SSE2 versions are not as tricky and make use of the built-in instructions designed for this purpose.

The rules

The function being tested is not exactly strchr, since the length is known and null bytes are ignored. A second variant finds two consecutive bytes (for most of the algorithms they don't have to be consecutive, just a fixed distance from each other, at most a word apart). For example, some compilers spend an appreciable time looking for the */ that ends as comment. The two bytes do not have to be two-byte aligned.

Functions are tested on a small input (one where the characters are almost immediately found) and long inputs, where any setup time is amortized.

Most of the algorithms read outside the actual string, but they only read within an aligned power-of-two region around actual string characters. This means they won't fault on modern hardware, but they may elicit squeals from frameworks like valgrind that want to detect use of uninitialized or out-of-bounds memory. The tests use unmapped pages to ensure that nothing is read that could cause a trap.

Obviously most of this is undefined behaviour in C and C++ which is why you shouldn't use C and C++ for performance sensitive code. I will not be responsible for any nasal demons that haunt your sinuses.

Running

make
./search

That's it. Look at the source code to see how the winning function works.

Related work

Skipping comments in Clang https://clang.llvm.org/doxygen/Lexer_8cpp_source.html (search for SSE2).

Comments on this from DannyBee https://news.ycombinator.com/item?id=7488994

Documentation for SSE2 instructions https://software.intel.com/en-us/node/524239

A big inspiration for the SSE2 version of searching for a two-byte sequence was misachan's https://mischasan.wordpress.com/2011/07/16/convergence-sse2-and-strstr/ but he does extra work to find a match across a word boundary, which I avoid.

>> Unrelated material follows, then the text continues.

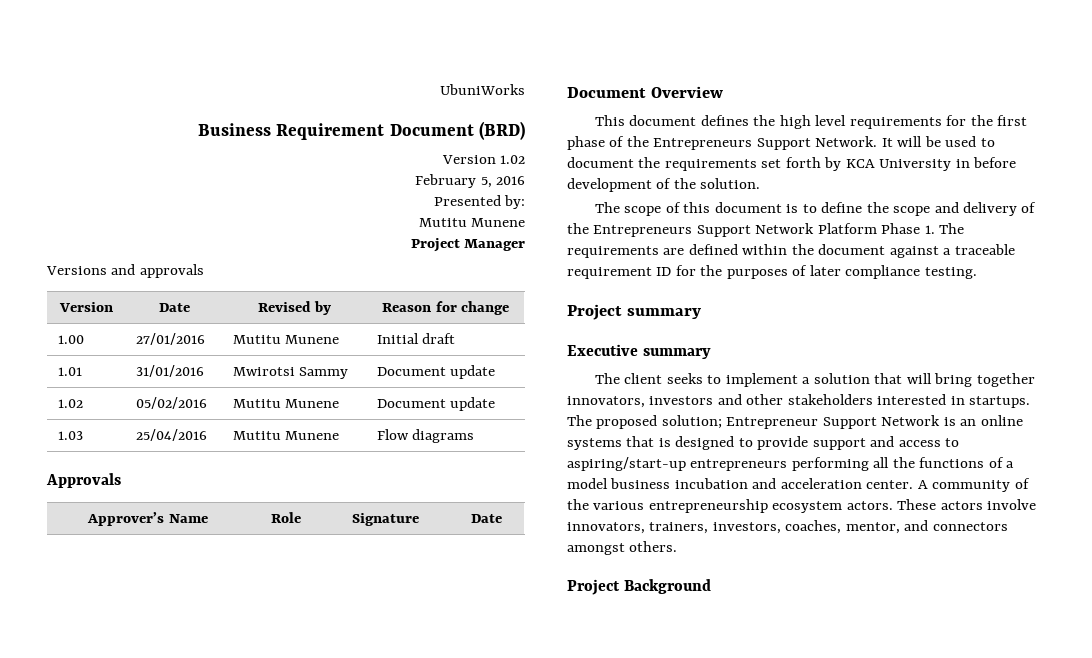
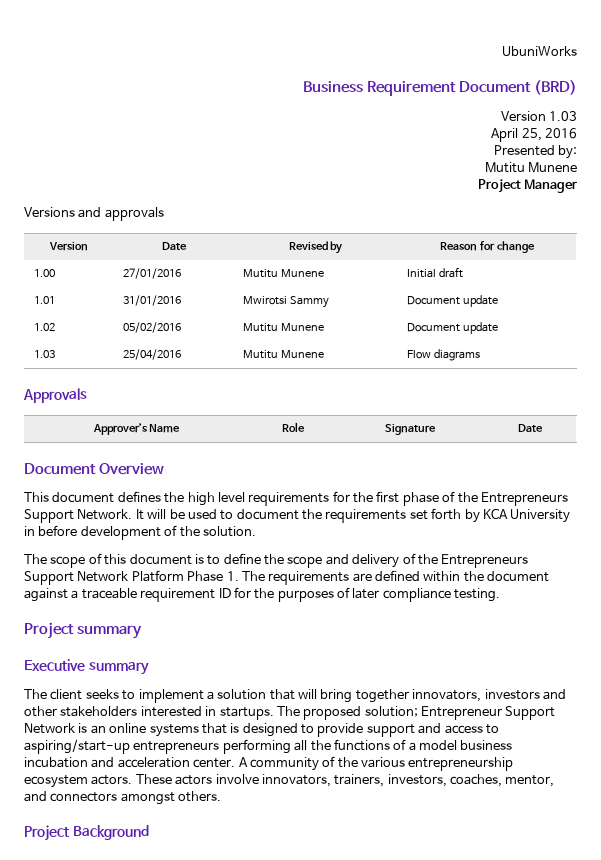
- Version 1.02
- February 5, 2016
+ Version 1.03
+ April 25, 2016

The GNU C library uses some similar tricks for strlen, but does bytewise operations until it hits alignment, which I think is a waste, especially if a the sequence is quickly found. https://sourceware.org/git/?p=glibc.git;a=blob_plain;f=sysdeps/x86_64/strlen.S;hb=HEAD

Results

For finding a single byte, results from my rather lame laptop on small and large inputs:

(small)             naive:  2550ms
(  big)             naive:  5747ms
(small)     pure_mycroft4:  2040ms
(  big)     pure_mycroft4:  2648ms
(small)          mycroft4:  2756ms
(  big)          mycroft4:  2451ms
(small)           mycroft:  2819ms
(  big)           mycroft:  1275ms
(small)      pure_mycroft:  1741ms
(  big)      pure_mycroft:  1348ms
(small)         pure_sse2:   690ms
(  big)         pure_sse2:   463ms
(small)              sse2:  3019ms
(  big)              sse2:   423ms
(small) sse2_and_mycroft4:  3016ms
(  big) sse2_and_mycroft4:   434ms

The "pure" algorithms are the ones that only use word-sized loads. They are the clear winners, overall, though the ones that step a byte at a time until alignment are marginally faster searching very large strings.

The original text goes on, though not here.